Tropical heat meets an elegant cool front at the Ritz-Carlton, Grand Cayman, home to the Silver Rain spa by D'Aquino Monaco

by Tom Beer -- Interior Design, 7/1/2006

Its name evokes the purity of nature, the fantasy of wealth. However that name, Silver Rain, was practically all D'Aquino Monaco had to work with when the firm was asked to design a spa at the Ritz-Carlton, Grand Cayman. La Prairie, the Swiss creator of ultra-luxe skin-care products, would run the spa, named for a women's fragrance in the process of being created. And there the complications began. Not only would the facility be part of a luxury resort with a traditional aesthetic—quite distinct from La Prairie's minimalism—but the location was also a Caribbean island about as far removed from snowy, landlocked Switzerland as you can imagine.

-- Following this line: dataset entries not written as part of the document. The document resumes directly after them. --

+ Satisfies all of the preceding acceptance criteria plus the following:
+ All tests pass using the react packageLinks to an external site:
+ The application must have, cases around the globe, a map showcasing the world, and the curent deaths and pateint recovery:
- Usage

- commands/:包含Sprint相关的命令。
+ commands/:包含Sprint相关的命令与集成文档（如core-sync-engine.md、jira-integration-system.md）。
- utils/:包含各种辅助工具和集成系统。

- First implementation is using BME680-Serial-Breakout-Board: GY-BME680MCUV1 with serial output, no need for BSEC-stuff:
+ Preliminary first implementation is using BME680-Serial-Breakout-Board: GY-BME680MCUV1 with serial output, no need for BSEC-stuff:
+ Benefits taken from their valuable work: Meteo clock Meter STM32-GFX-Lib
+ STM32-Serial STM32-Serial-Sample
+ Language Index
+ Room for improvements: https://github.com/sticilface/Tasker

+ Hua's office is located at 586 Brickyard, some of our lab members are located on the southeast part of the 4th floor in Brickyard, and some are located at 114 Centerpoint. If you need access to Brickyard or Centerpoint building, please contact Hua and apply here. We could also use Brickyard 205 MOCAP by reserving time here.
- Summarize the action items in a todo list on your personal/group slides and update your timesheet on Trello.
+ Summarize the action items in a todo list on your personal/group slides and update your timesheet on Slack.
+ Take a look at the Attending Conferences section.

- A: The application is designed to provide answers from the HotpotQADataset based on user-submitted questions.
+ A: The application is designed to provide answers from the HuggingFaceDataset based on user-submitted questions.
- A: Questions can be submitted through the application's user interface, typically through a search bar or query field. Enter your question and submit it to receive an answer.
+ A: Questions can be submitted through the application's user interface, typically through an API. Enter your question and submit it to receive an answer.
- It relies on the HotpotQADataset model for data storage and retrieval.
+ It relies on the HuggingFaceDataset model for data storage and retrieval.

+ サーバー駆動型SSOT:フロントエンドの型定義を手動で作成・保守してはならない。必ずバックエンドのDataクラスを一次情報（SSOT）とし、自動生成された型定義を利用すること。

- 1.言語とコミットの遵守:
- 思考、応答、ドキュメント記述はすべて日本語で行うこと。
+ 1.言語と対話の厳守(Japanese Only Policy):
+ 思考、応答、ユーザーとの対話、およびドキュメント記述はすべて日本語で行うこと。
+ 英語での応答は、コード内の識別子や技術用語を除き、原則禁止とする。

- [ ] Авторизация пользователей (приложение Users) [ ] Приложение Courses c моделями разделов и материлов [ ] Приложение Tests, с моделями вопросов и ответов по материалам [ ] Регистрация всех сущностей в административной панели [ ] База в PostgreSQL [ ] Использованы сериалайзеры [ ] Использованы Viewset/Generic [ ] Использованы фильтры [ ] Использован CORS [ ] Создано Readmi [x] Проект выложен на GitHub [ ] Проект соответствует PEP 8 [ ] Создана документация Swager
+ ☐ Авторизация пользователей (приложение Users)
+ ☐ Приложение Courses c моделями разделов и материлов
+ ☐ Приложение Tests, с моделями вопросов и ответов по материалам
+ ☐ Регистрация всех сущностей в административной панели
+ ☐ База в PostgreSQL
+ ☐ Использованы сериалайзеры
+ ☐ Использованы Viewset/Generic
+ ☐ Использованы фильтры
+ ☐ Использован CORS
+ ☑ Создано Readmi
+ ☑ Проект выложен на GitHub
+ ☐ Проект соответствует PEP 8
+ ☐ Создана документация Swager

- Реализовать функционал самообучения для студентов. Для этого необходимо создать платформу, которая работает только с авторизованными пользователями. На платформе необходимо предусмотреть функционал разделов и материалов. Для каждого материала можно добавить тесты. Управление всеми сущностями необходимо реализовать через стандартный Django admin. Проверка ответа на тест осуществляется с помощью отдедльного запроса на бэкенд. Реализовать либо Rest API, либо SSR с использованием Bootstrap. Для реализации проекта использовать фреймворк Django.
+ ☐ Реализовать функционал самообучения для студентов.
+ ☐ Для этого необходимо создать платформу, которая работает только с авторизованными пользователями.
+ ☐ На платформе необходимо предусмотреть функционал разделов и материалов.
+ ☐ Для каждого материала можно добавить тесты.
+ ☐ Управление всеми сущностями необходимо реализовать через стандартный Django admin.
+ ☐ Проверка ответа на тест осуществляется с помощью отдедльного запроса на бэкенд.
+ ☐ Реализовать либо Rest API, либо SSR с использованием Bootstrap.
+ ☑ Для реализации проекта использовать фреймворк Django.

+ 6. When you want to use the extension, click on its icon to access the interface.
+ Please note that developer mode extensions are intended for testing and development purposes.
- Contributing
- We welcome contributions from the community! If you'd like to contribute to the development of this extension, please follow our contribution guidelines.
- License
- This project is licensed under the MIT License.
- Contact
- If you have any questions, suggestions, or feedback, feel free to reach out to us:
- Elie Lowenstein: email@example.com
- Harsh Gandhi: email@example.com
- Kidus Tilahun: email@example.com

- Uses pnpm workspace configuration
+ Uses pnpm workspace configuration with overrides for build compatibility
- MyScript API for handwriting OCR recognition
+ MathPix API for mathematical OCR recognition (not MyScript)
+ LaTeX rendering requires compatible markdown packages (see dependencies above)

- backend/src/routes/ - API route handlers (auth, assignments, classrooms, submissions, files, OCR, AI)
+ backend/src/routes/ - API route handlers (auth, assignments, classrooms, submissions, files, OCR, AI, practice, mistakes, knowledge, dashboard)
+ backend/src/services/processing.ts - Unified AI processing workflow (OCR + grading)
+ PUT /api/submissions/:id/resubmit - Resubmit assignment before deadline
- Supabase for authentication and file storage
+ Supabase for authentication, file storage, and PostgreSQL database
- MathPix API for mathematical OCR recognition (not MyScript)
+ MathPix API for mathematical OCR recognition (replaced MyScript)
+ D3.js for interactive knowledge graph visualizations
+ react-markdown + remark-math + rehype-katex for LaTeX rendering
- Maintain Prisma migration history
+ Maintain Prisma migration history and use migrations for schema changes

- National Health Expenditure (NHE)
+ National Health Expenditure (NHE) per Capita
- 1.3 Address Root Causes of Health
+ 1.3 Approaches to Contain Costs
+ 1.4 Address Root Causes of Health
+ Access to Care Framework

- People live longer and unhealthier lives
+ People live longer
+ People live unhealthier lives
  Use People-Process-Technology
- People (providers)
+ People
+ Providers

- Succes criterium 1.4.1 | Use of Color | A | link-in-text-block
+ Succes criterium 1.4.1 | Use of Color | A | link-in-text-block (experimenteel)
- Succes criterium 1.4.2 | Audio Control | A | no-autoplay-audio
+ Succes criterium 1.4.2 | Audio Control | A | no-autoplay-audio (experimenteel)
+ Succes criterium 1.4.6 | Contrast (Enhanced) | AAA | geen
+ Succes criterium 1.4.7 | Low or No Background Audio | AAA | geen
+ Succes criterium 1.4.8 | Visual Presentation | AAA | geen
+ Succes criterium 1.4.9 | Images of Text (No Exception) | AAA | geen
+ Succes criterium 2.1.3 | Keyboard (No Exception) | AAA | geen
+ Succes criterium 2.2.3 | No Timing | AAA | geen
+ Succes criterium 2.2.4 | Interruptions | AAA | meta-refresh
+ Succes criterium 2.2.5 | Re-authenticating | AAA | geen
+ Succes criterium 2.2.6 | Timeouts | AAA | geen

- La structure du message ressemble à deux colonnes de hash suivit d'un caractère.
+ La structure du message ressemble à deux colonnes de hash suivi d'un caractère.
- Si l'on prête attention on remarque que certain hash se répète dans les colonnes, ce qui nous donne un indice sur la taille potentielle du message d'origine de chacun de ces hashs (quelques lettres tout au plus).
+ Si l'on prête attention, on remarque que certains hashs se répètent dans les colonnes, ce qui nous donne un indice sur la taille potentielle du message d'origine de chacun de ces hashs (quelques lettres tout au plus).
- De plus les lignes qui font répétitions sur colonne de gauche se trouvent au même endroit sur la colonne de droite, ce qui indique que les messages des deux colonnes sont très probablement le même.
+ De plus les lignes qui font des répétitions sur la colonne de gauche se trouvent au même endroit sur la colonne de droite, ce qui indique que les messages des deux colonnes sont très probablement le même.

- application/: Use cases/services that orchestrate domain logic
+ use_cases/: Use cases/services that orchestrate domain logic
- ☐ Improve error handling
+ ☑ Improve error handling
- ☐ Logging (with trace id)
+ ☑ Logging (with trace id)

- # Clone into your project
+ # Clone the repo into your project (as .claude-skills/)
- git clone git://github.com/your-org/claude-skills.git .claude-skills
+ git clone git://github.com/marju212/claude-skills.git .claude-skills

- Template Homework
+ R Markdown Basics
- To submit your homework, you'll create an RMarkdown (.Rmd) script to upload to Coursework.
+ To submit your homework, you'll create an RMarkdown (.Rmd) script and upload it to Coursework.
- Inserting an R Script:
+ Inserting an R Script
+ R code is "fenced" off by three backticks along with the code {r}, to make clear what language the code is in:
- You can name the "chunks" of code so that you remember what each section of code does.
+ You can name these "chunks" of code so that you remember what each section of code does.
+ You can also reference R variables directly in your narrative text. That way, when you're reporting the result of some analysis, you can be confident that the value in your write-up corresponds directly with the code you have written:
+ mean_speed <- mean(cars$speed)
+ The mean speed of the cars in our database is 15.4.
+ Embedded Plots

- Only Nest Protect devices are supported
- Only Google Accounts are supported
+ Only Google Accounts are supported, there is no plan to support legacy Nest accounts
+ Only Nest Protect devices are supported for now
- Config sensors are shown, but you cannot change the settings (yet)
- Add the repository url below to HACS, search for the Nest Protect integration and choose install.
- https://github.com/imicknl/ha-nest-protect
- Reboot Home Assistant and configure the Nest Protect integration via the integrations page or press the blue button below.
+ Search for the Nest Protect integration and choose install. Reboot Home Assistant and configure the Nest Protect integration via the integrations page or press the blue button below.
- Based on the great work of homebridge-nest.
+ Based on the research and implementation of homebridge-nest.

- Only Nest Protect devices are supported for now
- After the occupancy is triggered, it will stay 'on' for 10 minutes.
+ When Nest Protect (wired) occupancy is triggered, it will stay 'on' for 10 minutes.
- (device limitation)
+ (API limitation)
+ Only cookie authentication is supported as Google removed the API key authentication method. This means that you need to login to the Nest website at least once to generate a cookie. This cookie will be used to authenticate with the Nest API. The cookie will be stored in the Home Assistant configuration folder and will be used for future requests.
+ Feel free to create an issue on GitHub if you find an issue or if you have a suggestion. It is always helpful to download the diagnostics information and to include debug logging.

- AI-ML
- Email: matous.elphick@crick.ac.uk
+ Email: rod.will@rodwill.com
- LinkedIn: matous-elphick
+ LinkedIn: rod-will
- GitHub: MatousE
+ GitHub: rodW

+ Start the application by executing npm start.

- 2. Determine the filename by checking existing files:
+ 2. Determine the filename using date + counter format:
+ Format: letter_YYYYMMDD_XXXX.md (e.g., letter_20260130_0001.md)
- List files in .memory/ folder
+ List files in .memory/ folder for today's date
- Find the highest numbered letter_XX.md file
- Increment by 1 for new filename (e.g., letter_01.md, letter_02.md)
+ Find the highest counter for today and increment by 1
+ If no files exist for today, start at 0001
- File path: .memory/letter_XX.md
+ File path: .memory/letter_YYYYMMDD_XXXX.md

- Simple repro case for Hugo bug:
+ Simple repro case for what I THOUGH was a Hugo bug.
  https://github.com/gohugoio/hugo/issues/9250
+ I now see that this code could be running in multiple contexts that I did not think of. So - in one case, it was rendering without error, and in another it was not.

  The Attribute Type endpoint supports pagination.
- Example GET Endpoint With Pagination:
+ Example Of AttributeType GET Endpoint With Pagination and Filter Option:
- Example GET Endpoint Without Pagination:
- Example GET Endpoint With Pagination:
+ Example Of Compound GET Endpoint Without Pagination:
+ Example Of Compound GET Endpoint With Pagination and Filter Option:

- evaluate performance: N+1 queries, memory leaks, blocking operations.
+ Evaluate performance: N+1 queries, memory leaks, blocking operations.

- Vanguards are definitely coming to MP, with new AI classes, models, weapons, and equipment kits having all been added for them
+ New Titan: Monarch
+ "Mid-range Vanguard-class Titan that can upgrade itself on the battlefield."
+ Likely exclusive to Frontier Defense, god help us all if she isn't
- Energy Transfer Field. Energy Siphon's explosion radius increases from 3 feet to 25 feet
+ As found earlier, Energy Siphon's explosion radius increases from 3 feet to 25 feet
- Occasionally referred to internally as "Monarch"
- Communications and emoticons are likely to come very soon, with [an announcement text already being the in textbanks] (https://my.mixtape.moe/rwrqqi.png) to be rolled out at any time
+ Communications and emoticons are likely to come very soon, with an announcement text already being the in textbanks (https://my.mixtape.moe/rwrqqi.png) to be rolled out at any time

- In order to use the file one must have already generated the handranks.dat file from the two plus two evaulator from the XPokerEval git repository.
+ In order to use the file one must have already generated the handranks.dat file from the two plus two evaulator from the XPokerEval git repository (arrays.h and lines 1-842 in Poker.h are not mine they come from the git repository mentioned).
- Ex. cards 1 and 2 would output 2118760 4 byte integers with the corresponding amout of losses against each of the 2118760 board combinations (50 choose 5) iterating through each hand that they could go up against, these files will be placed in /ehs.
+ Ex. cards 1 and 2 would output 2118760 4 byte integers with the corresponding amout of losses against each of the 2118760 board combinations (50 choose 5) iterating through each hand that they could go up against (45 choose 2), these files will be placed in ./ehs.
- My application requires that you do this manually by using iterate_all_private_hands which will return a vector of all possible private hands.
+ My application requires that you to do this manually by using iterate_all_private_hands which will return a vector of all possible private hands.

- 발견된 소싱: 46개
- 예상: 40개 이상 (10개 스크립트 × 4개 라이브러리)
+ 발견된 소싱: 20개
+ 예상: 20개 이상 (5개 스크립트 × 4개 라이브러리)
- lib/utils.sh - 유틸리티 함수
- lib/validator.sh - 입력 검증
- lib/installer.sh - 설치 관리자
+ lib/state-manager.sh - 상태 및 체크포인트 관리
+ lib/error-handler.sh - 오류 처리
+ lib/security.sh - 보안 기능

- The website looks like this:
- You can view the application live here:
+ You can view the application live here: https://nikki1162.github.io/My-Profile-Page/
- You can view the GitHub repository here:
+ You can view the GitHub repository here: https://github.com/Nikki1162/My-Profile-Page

"La Prairie is a high-tech company. Despite the interest in a project with a hotelier like Ritz-Carlton, executives couldn't figure out how that brand would cross over to the natural, tropical world," architect Francine Monaco explains. "How do you create an identity that's diametrically opposed to its environment?" Another challenge was spatial: The spa's future location, 20,000 square feet on the Ritz-Carlton's first floor, had a cast-concrete staircase and plumbing already in place. (On the upside, an opportunity existed to build internal walls and lower the ceiling to create an upper level.)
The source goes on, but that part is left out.